# EXERCISE OBJECTIVE:
Return all lines in the data where the string "github" can be found.

# STUDY MATERIAL:
# # # # # # #

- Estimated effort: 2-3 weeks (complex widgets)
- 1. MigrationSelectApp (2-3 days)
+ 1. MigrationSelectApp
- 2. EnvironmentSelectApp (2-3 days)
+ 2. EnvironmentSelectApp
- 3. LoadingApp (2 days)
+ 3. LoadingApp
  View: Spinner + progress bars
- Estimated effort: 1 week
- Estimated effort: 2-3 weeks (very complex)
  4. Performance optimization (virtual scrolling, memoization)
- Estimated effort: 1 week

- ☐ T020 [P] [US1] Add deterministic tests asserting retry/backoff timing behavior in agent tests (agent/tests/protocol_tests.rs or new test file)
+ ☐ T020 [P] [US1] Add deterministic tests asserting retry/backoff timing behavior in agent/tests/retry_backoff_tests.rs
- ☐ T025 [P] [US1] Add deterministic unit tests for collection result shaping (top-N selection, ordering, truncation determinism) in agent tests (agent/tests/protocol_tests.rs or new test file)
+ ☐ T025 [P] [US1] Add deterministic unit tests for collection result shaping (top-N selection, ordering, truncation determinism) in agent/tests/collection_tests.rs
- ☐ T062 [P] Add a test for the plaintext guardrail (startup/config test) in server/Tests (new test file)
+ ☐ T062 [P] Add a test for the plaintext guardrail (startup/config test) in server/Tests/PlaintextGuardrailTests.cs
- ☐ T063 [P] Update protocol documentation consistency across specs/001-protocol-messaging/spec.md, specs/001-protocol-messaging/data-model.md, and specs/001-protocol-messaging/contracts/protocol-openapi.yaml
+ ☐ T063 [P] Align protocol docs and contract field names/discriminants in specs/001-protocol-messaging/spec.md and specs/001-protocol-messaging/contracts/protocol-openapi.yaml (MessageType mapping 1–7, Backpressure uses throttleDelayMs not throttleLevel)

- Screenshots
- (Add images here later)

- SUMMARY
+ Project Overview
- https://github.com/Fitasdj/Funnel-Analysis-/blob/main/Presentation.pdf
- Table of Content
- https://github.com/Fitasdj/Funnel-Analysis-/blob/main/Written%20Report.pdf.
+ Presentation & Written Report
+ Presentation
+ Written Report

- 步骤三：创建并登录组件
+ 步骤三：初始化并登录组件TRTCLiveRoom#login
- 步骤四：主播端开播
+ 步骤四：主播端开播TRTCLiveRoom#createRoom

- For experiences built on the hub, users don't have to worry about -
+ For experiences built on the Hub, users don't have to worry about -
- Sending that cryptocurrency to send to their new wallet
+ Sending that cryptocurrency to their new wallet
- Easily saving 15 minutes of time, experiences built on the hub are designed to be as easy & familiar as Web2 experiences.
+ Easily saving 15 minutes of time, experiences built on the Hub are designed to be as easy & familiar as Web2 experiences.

# # # # # # #

# EXERCISE RESULT:
- https://github.com/Fitasdj/Funnel-Analysis-/blob/main/Presentation.pdf
- https://github.com/Fitasdj/Funnel-Analysis-/blob/main/Written%20Report.pdf.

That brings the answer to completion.